Ten Steps To a Successful Seminar

"People will come – but only if you choose a topic that is important to them."

By David P. Kowal

An ad can’t do it. Neither can a brochure, a Web site or even a trade show. Only a seminar can bring you face-to-face with a room full of potential customers who – if your presentation is effective – will hang on your every word.

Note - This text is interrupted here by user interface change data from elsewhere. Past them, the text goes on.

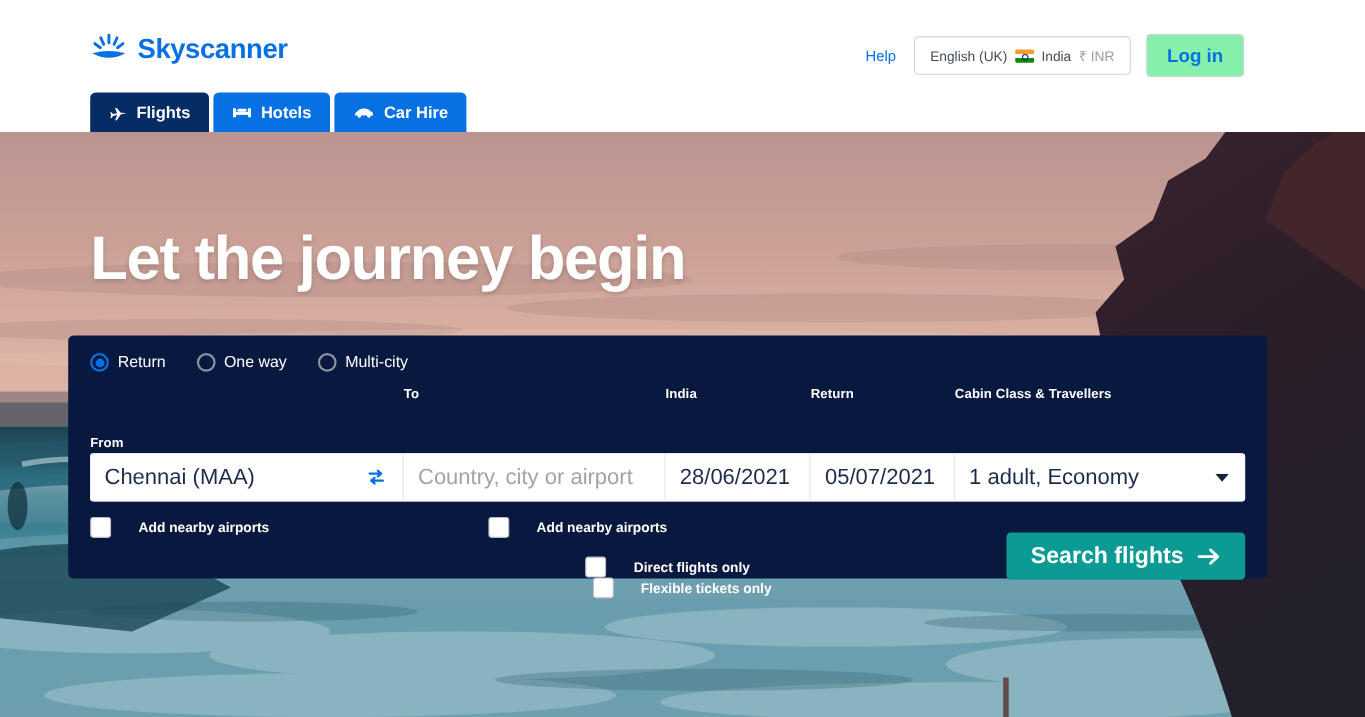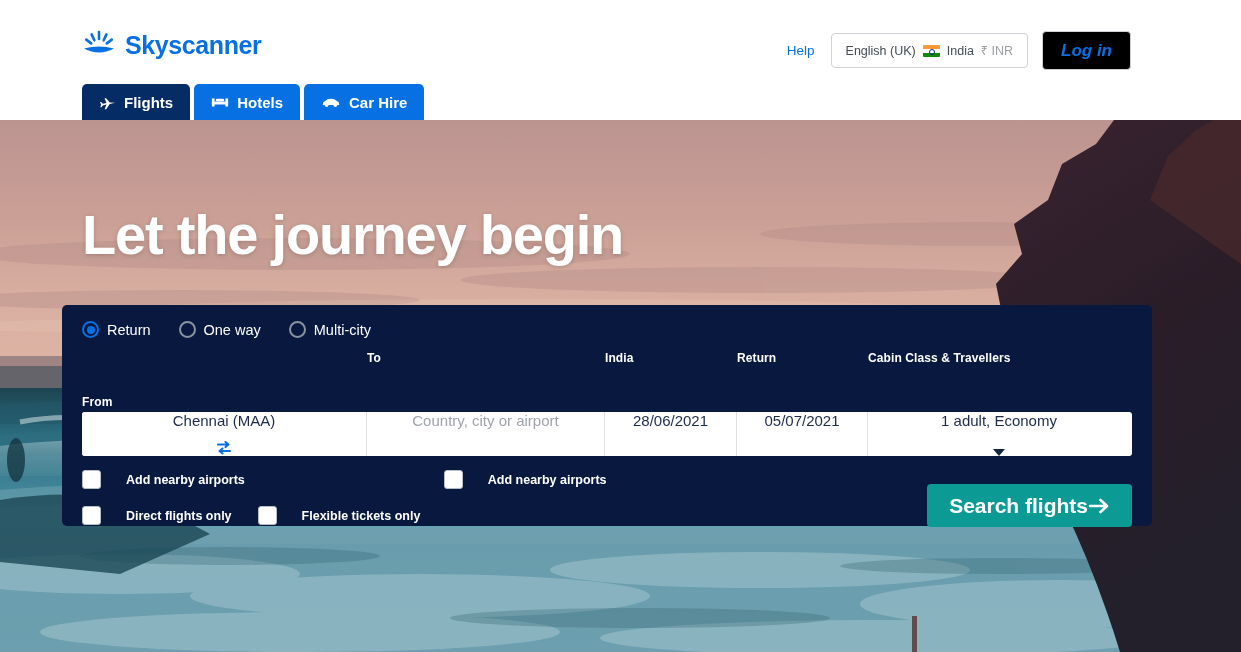"Log in" .login-btn { background: #000000 -> #86efac; font-style: italic -> none }
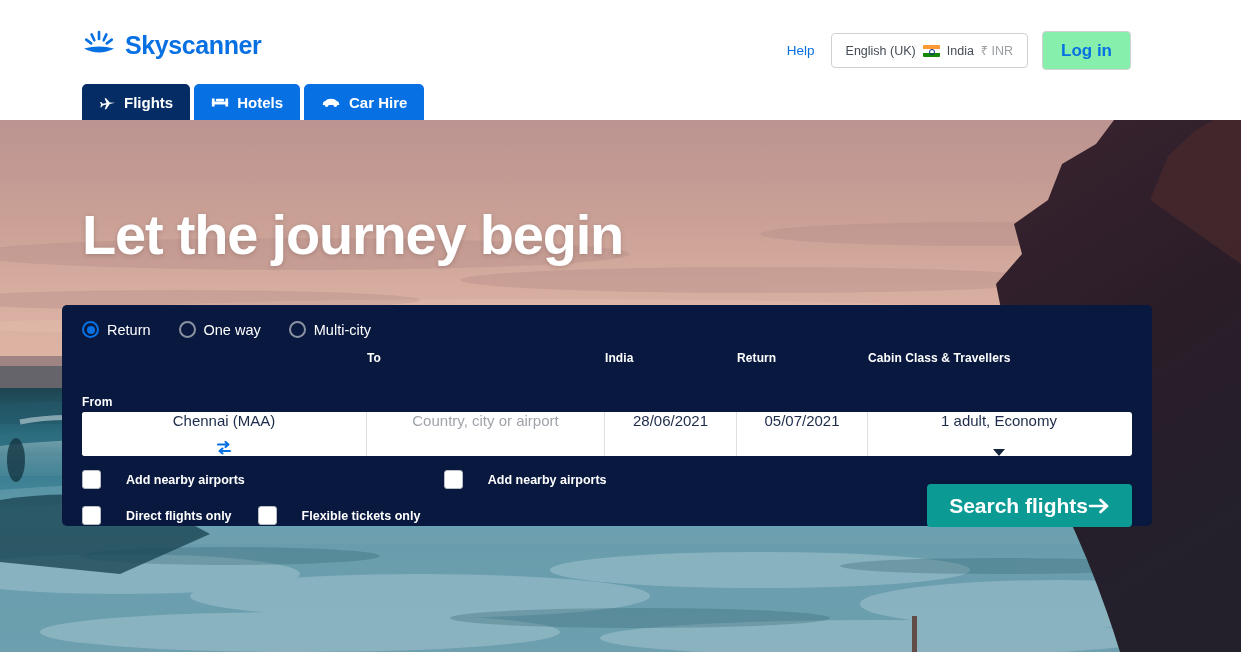"Chennai (MAA)" .cell { flex-direction: column -> none; font-size: 15px -> 20px }
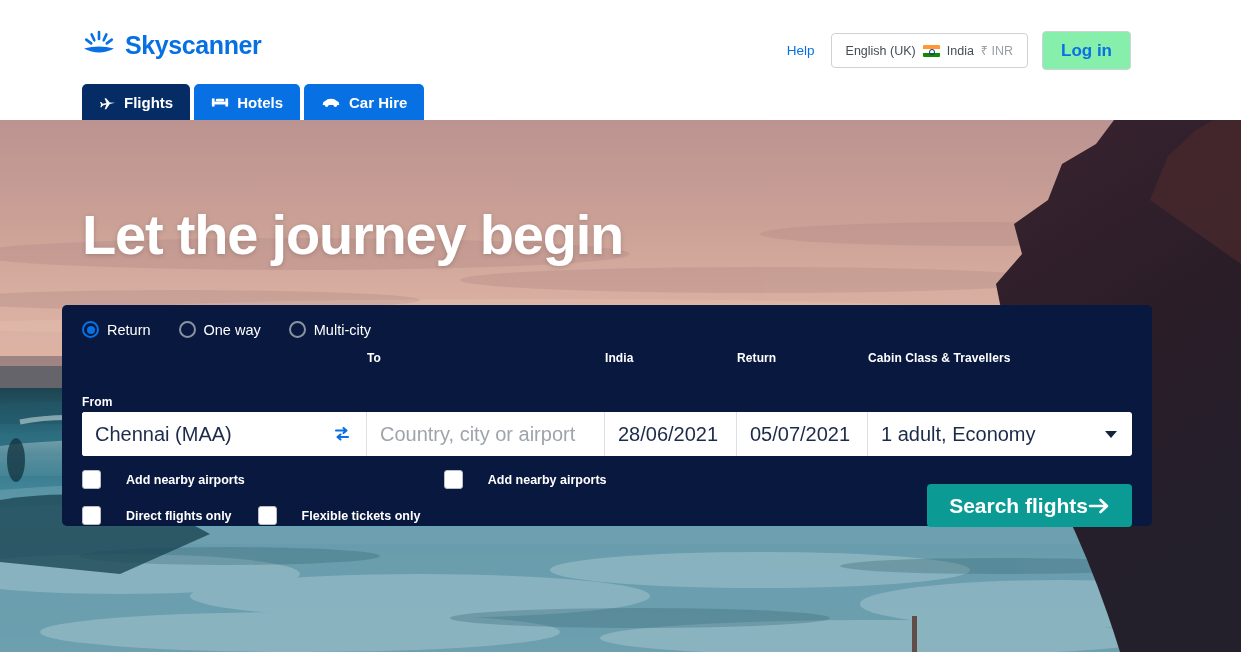"Direct flights only" .opt-row.r2 { flex-direction: none -> column }
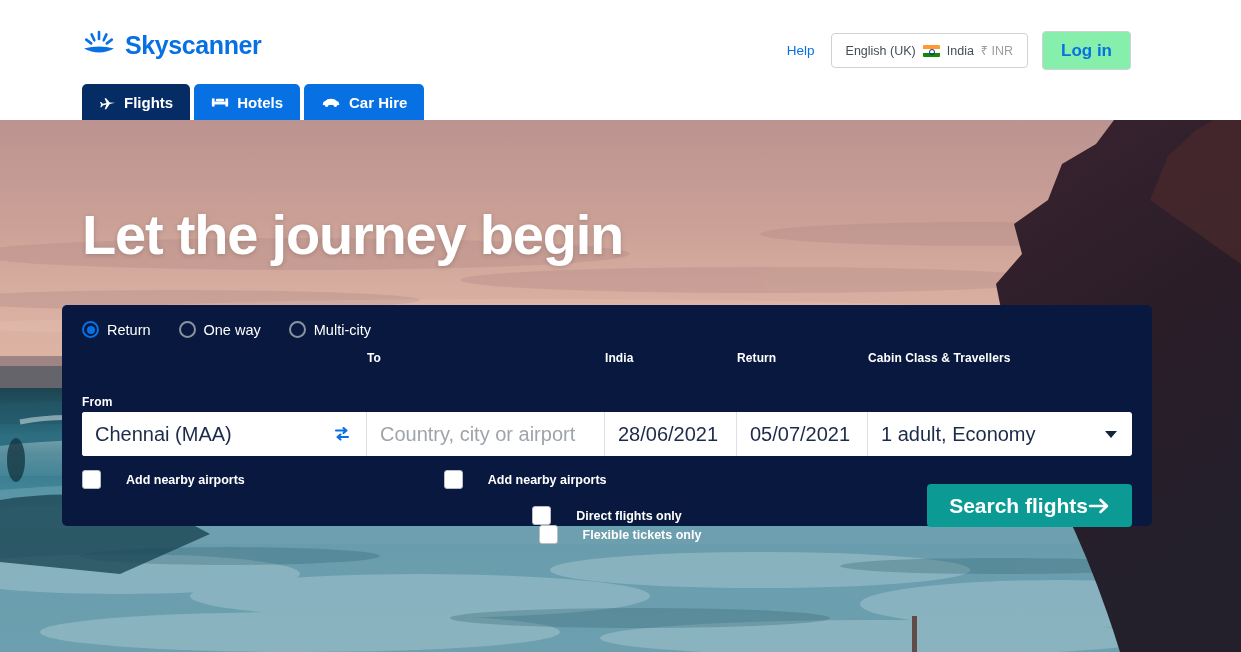"Search flights" .search-btn { gap: 0 -> 12px }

A seminar can present a significant marketing opportunity, but whether the opportunity translates into new business depends on many factors. The following 10 steps will increase the likelihood that your seminar will succeed:

  1. Identify your audience. Your entire seminar, from the selection of a topic to the promotion of the seminar, will depend on how carefully your audience is selected. Pinpoint your audience as specifically as possible, and remember that few people are likely to drive more than 20 miles to your seminar. If your target audience is more broadly dispersed, consider holding the seminar at multiple locations.
  2. Pick a topic carefully. Remember that you will be asking people to take time out of their busy schedules to attend your seminar. People will come – but only if you choose a topic that is important to them. If your topic is too broad, you may not be able to adequately cover it in a seminar. If it is too narrow, you may exhaust the subject too quickly.
  3. Consider co-sponsoring the seminar. A co-sponsor can increase the value of a seminar, while decreasing its cost. If, for example, a real estate firm co-sponsors a seminar with a law firm, both can invite their clients and be all but assured of a sizable turnout. When two firms are involved, there is an implied endorsement of each other’s services. In addition to sharing the podium, the co-sponsor can share costs.
  4. Use visuals. People remember what they see much better than what they hear. An oral presentation without visuals is likely to be forgotten quickly. Have your presentation developed professionally, so it is well written, well organized and attractive.
  5. Use handouts. People have short memories. Unless your audience has something tangible to take away with them, they are unlikely to remember the seminar for very long. Handouts may include a schedule, backgrounders about the speakers, company brochures and reprints of appropriate articles. Consider a handout with your slides or overheads on the left side of the page and blank space for taking notes on the right.
  6. Practice. Remember that the speaker or speakers are representing your business. If they lack poise or polish, they can harm the image of your company. Even if your speakers have the requisite communication skills, they should rehearse to ensure that they feel comfortable with the material and that the material can be presented comfortably in the time allowed. Leave plenty of time for questions and answers.
  7. Network. Leave time at the beginning and middle of your seminar to provide an opportunity to meet people. Staff should be required to attend the seminar and to make contact with selected attendees. Seminars provide an excellent opportunity for prospecting, but, depending on the nature of the seminar, staff should avoid being overly aggressive. Exchange business cards and talk shop, but don’t be overbearing.
  8. Promote the seminar adequately. Mailing an invitation isn’t enough, even if you rent a well-targeted mailing list. Consider sending a postcard reminder and calling by phone. Advertise and send out a press release if the seminar is open to the public. Be certain to call people who have registered the day before the seminar to remind them to attend.
  9. Develop evaluation forms. Hand out evaluation forms to attendees. Tell them about the forms at the beginning of the seminar and remind them about the forms when the seminar ends. Be certain to review and analyze the results, and use the information in planning future seminars.
  10. Follow up. Develop a database of names of people who attended your seminar and update it frequently. Send a follow-up note within a week after the seminar thanking people for attending. Consider also sending fresh information, such as a reprint of an article, about the seminar topic or a related topic.

Follow these steps, and your seminar is likely to be a worthwhile investment.